The Federal Reserve's weekly snapshot of its balance sheet shows banks had a little less need to tap the central bank’s lender-of-last-resort facilities, as the Fed's balance sheet shrank USD74 billion to USD8.6 trillion.

Bank borrowing from the Fed as of yesterday--through either the discount window or the Bank Term Funding Program (BTFP)--was USD149 billion, down USD4 billion from the prior Wednesday. The previous week to March 29 saw a USD11 billion decline. The discount window saw USD70 billion in usage, down from USD88 last week, while the Bank Term Funding Program saw USD80 billion, up from USD64 billion last week. Analysts have expected discount window borrowing to shift into the more favorable terms of the BTFP.
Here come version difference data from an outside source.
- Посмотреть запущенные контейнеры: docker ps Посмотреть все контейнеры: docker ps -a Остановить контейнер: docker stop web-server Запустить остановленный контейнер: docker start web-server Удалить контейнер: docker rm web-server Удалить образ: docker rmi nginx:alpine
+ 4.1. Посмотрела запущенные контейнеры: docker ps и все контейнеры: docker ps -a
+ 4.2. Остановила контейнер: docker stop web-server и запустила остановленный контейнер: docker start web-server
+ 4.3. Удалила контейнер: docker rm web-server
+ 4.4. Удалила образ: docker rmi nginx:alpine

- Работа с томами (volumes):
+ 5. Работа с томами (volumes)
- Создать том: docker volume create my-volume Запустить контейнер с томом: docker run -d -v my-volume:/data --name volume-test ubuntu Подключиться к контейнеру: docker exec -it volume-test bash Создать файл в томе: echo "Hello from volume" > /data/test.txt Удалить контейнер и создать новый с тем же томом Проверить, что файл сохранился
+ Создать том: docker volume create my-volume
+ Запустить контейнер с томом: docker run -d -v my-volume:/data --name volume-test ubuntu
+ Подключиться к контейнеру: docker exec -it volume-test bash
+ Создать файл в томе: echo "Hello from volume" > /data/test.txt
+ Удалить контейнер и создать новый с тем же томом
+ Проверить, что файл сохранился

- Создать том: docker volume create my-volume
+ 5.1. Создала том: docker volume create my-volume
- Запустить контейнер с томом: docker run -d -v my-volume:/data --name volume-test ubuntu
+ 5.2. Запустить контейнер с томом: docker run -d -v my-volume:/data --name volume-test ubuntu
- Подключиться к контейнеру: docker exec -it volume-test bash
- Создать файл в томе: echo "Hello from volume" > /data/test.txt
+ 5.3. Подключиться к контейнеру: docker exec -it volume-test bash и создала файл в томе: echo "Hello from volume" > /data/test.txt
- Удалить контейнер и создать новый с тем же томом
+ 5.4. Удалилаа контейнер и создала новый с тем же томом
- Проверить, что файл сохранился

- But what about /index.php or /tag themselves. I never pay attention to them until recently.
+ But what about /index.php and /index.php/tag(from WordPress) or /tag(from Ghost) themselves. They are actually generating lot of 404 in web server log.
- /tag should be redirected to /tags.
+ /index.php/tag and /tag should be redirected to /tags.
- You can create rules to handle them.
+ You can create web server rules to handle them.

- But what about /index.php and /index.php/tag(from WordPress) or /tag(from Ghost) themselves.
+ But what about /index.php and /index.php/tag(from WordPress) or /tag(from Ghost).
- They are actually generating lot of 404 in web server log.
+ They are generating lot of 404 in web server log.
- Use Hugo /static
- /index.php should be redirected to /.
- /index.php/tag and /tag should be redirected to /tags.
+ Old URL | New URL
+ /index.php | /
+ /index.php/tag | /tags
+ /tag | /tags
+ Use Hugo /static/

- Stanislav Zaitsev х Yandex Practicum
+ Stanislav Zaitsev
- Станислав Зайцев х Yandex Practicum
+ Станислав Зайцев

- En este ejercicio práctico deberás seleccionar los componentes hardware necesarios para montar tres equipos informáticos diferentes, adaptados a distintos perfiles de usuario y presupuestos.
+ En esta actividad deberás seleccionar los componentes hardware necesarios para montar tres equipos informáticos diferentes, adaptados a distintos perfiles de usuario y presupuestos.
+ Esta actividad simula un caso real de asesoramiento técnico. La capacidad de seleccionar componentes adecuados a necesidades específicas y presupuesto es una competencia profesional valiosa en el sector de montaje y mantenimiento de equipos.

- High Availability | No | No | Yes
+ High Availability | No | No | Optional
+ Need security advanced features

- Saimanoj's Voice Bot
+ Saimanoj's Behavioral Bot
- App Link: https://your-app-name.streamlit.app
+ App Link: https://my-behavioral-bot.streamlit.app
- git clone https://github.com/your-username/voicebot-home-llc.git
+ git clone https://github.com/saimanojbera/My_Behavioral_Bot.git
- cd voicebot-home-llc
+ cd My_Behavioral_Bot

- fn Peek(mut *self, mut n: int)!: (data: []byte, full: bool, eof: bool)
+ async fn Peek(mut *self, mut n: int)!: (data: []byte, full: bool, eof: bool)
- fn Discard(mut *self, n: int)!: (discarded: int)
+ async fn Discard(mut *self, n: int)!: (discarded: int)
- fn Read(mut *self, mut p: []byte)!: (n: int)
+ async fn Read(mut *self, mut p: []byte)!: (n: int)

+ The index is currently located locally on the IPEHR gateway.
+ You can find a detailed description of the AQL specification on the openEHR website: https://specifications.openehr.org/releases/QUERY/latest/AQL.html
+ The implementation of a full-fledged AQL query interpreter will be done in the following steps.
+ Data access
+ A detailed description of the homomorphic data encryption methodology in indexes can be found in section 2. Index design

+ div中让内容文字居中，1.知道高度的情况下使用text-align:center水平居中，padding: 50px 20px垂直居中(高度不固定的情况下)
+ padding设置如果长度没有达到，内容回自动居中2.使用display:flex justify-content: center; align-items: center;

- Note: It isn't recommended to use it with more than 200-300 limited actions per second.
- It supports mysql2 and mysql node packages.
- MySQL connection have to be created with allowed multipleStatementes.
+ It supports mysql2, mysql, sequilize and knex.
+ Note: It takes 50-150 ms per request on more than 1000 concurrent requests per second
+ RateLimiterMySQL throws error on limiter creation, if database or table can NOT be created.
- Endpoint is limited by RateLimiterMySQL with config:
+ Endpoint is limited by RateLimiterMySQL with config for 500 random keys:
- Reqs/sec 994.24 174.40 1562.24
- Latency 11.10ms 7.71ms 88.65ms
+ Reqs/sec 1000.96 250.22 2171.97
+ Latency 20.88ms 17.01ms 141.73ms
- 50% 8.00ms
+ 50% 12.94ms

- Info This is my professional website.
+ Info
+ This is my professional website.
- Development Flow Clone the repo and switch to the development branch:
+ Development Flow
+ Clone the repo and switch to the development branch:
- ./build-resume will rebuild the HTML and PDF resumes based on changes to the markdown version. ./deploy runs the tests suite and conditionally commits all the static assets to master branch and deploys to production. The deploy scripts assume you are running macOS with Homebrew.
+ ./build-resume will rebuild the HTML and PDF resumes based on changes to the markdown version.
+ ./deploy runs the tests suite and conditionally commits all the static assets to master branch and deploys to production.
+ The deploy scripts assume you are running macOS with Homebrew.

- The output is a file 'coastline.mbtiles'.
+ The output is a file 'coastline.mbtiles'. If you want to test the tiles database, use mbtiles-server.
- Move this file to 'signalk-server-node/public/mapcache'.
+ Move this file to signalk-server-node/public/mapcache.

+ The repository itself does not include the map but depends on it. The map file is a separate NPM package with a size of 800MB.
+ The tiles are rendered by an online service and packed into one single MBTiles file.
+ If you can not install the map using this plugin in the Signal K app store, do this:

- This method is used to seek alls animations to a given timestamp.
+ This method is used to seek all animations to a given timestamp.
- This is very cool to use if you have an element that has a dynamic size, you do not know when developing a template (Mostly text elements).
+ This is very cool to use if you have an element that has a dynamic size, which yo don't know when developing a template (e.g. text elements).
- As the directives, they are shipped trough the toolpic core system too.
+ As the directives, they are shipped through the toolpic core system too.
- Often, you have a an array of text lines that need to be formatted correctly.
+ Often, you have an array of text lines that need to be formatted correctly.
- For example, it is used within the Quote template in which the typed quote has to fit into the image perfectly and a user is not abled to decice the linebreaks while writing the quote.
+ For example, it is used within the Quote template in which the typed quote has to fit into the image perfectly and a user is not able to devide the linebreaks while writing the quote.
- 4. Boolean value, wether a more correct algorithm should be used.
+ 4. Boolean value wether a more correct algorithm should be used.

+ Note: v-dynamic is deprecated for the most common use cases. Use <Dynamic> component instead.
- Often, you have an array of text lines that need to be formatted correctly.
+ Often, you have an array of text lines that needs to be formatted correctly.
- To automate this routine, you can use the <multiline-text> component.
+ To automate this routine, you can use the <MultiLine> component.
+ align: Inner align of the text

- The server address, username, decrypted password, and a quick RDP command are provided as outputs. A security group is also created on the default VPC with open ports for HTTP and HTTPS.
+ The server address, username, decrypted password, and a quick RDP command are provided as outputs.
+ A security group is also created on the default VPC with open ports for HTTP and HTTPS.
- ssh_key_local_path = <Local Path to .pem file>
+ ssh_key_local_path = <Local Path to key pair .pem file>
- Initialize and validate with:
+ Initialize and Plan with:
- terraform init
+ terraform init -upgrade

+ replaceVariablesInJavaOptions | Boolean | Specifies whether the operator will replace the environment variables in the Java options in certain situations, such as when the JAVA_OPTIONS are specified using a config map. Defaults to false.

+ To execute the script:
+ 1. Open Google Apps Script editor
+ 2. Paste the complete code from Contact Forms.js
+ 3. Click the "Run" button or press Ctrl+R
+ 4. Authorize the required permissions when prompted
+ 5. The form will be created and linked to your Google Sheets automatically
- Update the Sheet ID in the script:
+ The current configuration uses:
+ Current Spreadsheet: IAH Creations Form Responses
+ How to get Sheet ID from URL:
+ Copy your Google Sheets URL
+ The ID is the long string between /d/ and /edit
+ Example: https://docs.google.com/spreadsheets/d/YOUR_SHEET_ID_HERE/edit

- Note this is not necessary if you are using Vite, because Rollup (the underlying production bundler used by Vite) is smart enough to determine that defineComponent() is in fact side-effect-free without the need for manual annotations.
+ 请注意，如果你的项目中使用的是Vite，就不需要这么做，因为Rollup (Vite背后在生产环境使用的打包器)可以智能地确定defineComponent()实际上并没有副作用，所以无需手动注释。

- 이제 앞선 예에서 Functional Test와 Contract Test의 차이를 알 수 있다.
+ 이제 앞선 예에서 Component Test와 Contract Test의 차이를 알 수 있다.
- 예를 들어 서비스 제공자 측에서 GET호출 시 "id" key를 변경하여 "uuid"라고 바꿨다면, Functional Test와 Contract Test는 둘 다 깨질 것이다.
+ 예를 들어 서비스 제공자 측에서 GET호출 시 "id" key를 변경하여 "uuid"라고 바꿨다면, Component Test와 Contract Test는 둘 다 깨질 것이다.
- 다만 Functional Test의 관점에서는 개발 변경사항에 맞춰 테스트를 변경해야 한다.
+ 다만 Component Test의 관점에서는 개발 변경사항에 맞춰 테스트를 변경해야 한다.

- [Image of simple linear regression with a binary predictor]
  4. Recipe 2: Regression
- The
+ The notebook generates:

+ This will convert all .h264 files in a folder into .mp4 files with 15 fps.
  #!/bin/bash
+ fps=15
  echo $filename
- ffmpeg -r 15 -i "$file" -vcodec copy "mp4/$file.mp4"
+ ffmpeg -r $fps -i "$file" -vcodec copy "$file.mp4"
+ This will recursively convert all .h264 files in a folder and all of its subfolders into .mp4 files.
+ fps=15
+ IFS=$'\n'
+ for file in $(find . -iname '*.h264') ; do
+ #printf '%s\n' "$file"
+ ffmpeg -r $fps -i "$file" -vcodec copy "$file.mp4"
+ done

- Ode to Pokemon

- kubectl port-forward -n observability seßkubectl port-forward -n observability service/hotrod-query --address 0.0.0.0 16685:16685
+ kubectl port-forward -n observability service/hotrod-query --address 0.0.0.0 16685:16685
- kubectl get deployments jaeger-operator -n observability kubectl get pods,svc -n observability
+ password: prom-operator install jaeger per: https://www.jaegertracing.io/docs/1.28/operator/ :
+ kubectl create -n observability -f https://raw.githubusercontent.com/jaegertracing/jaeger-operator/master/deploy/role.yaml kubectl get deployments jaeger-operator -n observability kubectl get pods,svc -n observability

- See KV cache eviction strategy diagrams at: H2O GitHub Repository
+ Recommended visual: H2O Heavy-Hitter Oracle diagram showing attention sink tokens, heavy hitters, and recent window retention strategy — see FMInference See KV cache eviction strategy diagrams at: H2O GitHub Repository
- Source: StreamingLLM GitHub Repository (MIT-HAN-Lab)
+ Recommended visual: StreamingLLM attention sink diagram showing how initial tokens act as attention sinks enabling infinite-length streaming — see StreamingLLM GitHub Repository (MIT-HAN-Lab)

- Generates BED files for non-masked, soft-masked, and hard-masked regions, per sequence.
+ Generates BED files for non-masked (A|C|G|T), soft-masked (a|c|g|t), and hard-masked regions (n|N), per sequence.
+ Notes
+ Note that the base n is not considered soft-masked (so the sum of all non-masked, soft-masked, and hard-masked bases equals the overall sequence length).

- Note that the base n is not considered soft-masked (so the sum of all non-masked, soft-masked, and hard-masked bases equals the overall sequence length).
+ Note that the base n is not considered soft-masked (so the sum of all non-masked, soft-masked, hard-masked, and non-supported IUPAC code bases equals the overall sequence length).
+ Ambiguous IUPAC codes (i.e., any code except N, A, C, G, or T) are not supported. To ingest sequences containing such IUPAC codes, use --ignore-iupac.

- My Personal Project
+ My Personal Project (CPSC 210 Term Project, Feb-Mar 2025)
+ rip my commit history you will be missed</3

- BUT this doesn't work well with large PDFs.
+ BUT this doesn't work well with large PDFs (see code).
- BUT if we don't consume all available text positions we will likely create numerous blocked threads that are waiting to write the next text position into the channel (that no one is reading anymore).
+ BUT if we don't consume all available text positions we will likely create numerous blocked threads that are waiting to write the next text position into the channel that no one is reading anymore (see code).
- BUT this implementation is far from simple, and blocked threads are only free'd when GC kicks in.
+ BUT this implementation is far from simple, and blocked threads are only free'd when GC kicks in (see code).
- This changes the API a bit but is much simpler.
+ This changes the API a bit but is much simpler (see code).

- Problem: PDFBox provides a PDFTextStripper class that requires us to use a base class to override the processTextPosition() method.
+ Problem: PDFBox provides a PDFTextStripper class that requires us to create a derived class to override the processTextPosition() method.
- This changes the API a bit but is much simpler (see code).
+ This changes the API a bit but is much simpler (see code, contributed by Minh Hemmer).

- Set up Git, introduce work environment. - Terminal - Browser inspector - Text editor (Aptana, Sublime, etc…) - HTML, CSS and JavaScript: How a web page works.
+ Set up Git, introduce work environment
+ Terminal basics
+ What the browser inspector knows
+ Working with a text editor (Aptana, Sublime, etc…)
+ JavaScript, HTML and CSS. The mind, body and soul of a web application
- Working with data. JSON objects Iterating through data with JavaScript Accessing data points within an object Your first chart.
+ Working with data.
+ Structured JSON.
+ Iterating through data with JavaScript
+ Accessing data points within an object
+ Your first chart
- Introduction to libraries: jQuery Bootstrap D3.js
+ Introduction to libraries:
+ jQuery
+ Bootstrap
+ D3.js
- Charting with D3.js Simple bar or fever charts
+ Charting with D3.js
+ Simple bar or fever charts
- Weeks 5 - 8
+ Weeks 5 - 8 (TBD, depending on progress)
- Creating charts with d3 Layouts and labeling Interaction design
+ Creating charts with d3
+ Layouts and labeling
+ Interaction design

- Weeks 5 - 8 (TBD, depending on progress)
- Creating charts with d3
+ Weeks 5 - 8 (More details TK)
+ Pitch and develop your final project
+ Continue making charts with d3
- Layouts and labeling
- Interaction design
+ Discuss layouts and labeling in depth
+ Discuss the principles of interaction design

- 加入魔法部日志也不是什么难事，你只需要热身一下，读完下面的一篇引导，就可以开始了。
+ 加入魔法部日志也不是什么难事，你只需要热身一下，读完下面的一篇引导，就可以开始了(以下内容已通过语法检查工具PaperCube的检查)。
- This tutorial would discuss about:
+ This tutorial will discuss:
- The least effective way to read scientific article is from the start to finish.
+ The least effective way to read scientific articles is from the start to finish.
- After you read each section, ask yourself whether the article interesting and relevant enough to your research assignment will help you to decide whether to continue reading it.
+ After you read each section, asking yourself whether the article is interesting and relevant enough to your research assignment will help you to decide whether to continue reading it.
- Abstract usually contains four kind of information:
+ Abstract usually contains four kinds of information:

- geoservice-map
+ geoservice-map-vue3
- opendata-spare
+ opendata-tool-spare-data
(See: MNI: Fed's Bullard Not Convinced Of Looming Credit Crunch)

Lending to the two bridge banks in conservatorship declined USD5 billion to USD175 billion. Reserve balances decreased from the prior week by USD20 billion to USD3.38 trillion. Usage of the Fed's standing swap lines eased from the prior week, while usage of the Fed's foreign repo facility or FIMA declined by USD15 billion to USD40 billion. More than USD49 billion in Treasury securities fell off the Fed's balance sheet in the week.